YOUR OBJECTIVE → Let your answer be the line containing "using Numerology. Numerology" and every line below it to the end of the records, copied exactly.

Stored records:
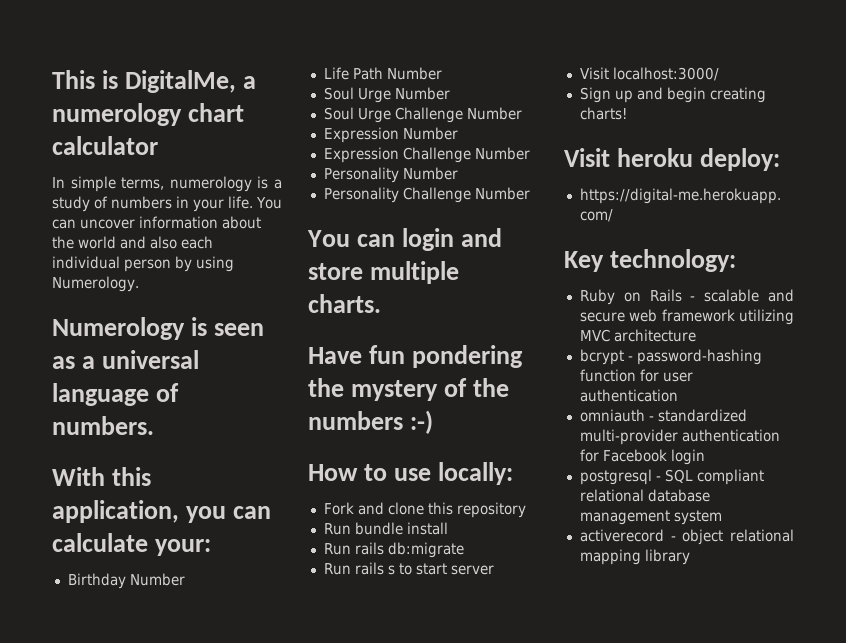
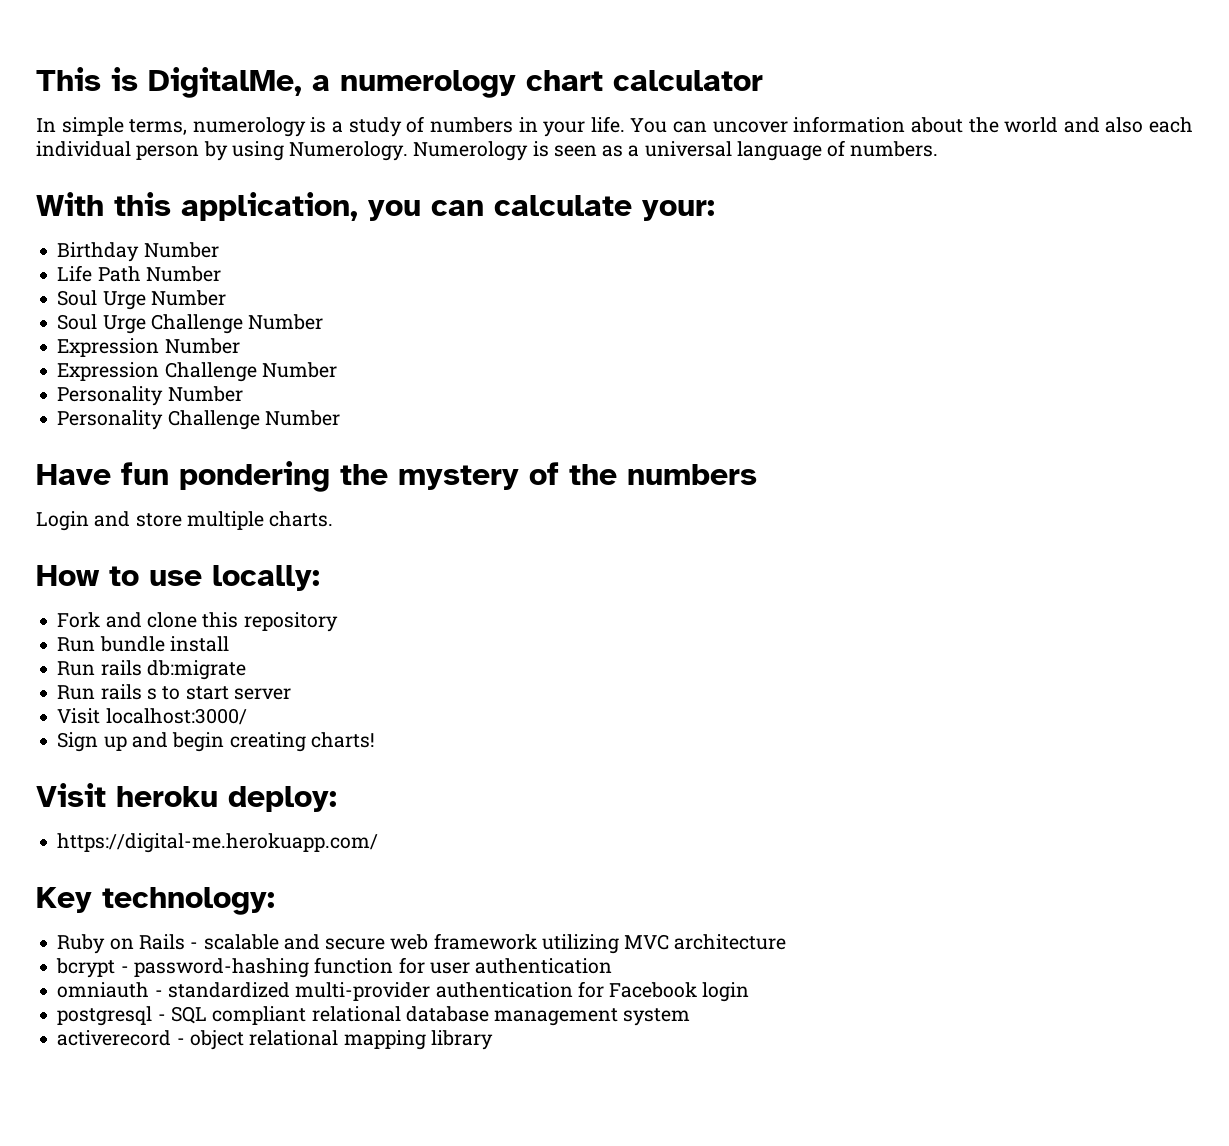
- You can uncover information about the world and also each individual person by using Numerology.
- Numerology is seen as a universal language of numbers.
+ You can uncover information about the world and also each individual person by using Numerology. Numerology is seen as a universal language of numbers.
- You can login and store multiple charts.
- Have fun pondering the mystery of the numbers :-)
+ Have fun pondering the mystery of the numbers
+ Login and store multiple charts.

RESPONSE AREA →
+ You can uncover information about the world and also each individual person by using Numerology. Numerology is seen as a universal language of numbers.
- You can login and store multiple charts.
- Have fun pondering the mystery of the numbers :-)
+ Have fun pondering the mystery of the numbers
+ Login and store multiple charts.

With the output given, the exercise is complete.